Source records
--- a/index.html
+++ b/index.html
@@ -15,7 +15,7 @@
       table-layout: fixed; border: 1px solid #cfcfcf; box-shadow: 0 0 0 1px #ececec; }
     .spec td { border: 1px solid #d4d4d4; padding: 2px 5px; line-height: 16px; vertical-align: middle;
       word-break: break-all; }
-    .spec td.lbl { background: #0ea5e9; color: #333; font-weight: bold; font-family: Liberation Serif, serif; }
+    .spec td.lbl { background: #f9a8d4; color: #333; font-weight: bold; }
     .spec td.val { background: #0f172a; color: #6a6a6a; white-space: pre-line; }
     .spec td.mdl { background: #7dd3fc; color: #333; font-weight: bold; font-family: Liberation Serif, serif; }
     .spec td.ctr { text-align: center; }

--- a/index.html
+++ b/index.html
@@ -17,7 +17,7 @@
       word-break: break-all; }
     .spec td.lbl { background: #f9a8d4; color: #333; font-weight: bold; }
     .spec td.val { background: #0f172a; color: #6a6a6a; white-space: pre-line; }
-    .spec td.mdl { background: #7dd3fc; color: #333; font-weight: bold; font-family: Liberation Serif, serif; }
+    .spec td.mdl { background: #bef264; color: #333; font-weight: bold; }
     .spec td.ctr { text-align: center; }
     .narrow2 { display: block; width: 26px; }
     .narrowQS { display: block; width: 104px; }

==

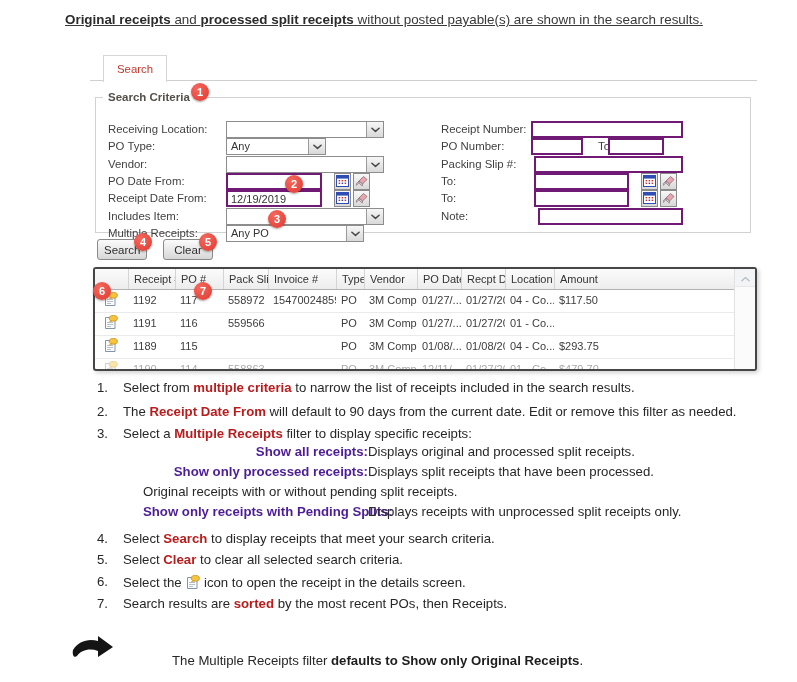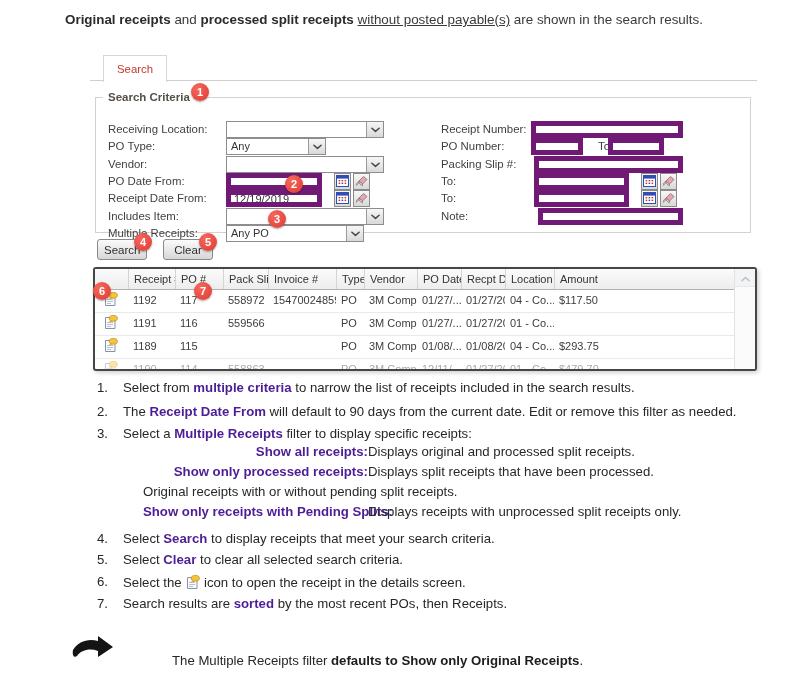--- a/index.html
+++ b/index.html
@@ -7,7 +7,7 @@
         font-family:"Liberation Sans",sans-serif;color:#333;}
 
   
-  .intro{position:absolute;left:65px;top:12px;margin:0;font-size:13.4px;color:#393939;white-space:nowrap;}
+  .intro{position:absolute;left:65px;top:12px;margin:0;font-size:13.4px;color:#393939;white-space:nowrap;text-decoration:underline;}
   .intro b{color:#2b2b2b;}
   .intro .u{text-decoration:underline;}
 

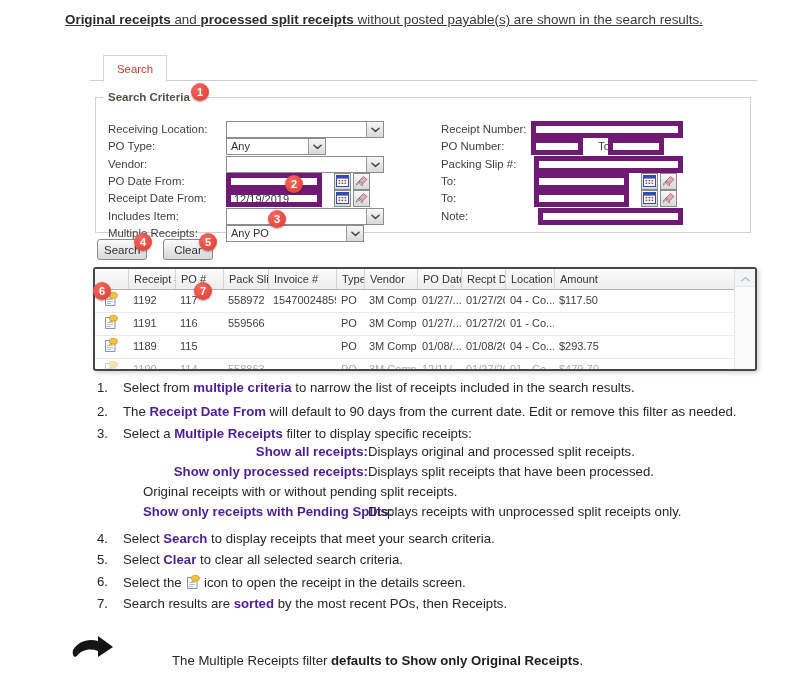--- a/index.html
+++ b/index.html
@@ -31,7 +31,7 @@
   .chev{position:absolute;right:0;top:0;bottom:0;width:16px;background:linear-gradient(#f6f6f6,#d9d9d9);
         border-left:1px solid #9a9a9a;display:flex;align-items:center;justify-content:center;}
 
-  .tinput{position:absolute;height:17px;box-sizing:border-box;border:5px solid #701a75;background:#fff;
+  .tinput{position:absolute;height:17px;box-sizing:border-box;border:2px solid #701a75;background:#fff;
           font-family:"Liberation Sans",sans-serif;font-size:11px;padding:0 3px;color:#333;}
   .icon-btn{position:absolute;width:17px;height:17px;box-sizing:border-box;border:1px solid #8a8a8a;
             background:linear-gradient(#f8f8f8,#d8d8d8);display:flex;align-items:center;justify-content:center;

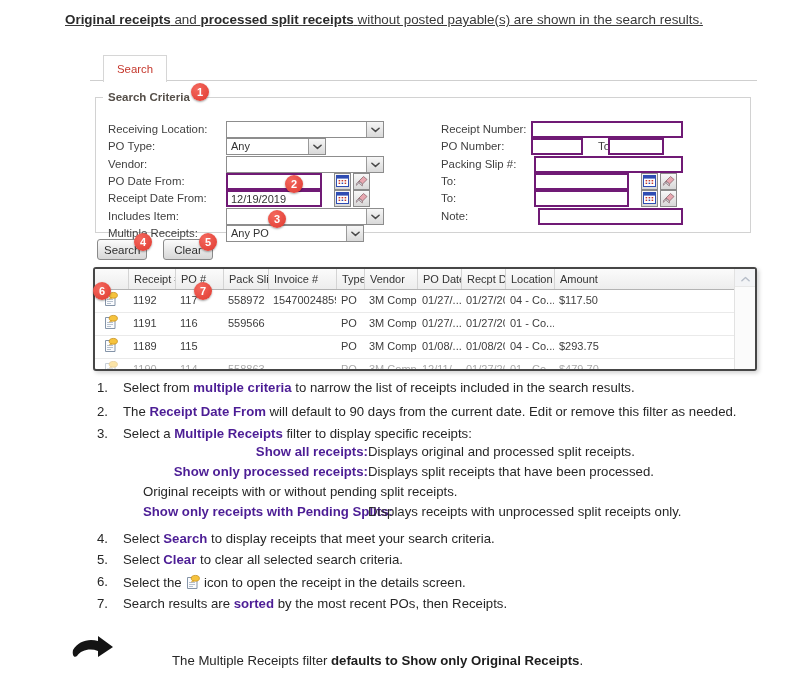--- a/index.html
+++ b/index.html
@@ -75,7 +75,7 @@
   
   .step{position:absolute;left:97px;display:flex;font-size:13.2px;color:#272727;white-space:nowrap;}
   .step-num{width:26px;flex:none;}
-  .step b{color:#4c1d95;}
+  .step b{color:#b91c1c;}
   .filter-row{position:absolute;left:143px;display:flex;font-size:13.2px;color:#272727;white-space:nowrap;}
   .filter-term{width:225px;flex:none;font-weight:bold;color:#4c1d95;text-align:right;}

* * *

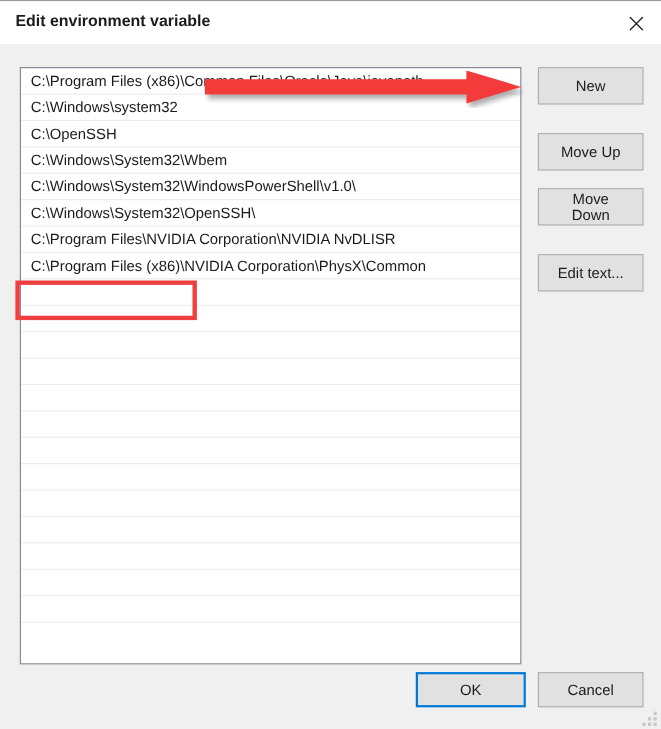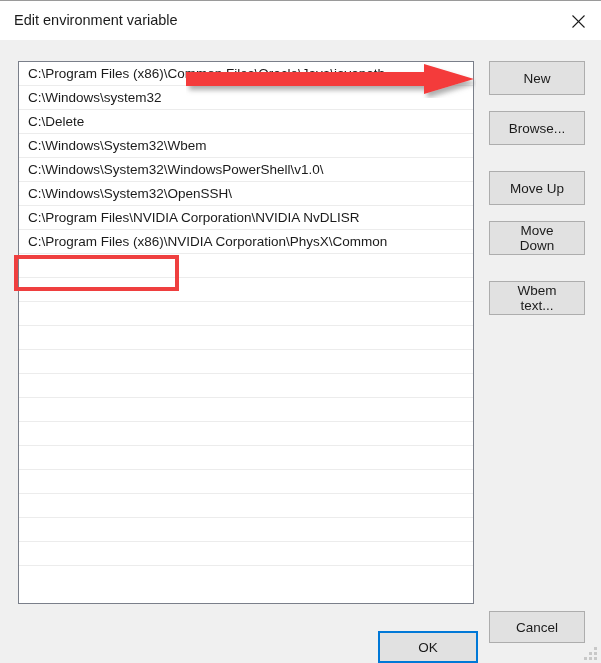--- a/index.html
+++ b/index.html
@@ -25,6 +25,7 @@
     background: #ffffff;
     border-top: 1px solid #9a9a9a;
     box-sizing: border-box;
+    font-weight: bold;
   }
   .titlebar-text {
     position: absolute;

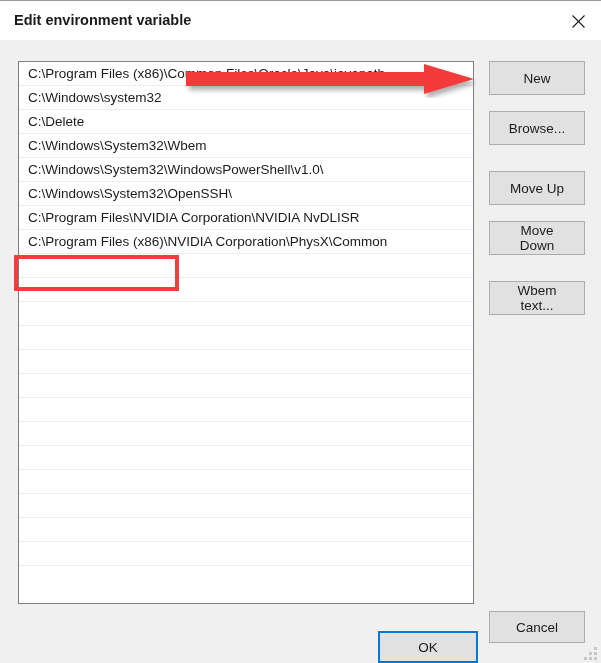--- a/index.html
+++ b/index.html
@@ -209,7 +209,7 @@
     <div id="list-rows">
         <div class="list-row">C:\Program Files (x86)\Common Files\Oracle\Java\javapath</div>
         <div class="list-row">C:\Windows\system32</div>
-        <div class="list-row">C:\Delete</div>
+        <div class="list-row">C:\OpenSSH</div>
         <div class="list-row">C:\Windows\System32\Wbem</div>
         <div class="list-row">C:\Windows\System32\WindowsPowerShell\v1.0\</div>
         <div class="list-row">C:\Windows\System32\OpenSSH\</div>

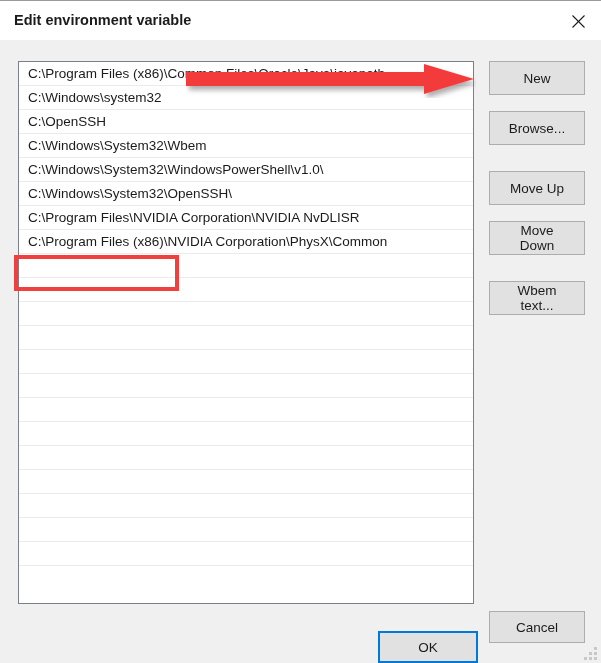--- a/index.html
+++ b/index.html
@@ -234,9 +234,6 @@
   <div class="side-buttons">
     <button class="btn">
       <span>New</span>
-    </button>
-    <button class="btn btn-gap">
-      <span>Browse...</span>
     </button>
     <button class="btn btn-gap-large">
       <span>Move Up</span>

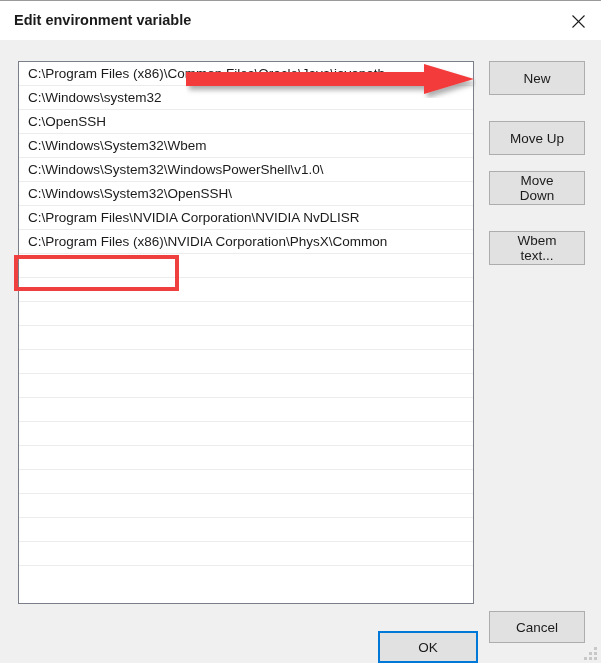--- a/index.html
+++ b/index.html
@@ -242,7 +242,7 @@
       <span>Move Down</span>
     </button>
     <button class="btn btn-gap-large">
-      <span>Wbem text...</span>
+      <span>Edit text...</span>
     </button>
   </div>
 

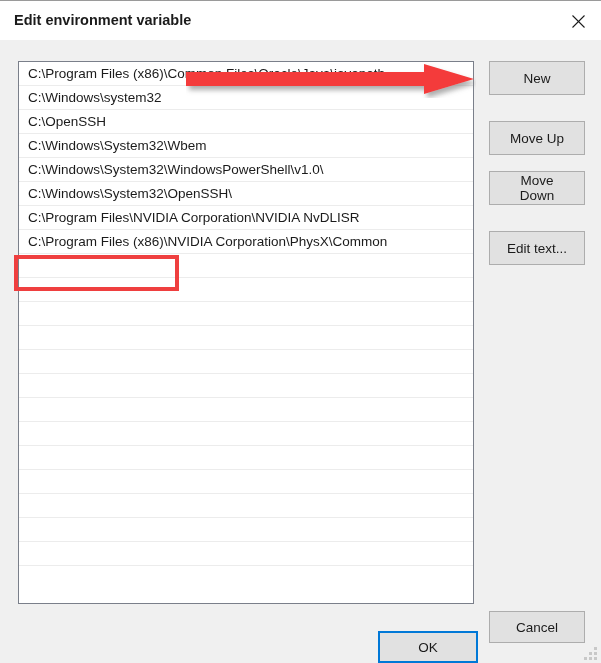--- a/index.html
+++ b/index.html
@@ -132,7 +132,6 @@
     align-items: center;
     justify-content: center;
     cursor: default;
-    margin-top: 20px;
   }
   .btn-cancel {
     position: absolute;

» **Task brief**
Take every line above where "absolute" appears and copy it.

» **Answer for this exercise**
-  .intro{position:absolute;left:65px;top:12px;margin:0;font-size:13.4px;color:#393939;white-space:nowrap;}
+  .intro{position:absolute;left:65px;top:12px;margin:0;font-size:13.4px;color:#393939;white-space:nowrap;text-decoration:underline;}
   .chev{position:absolute;right:0;top:0;bottom:0;width:16px;background:linear-gradient(#f6f6f6,#d9d9d9);
-  .tinput{position:absolute;height:17px;box-sizing:border-box;border:5px solid #701a75;background:#fff;
+  .tinput{position:absolute;height:17px;box-sizing:border-box;border:2px solid #701a75;background:#fff;
   .icon-btn{position:absolute;width:17px;height:17px;box-sizing:border-box;border:1px solid #8a8a8a;
   .step{position:absolute;left:97px;display:flex;font-size:13.2px;color:#272727;white-space:nowrap;}
   .filter-row{position:absolute;left:143px;display:flex;font-size:13.2px;color:#272727;white-space:nowrap;}
     position: absolute;
     position: absolute;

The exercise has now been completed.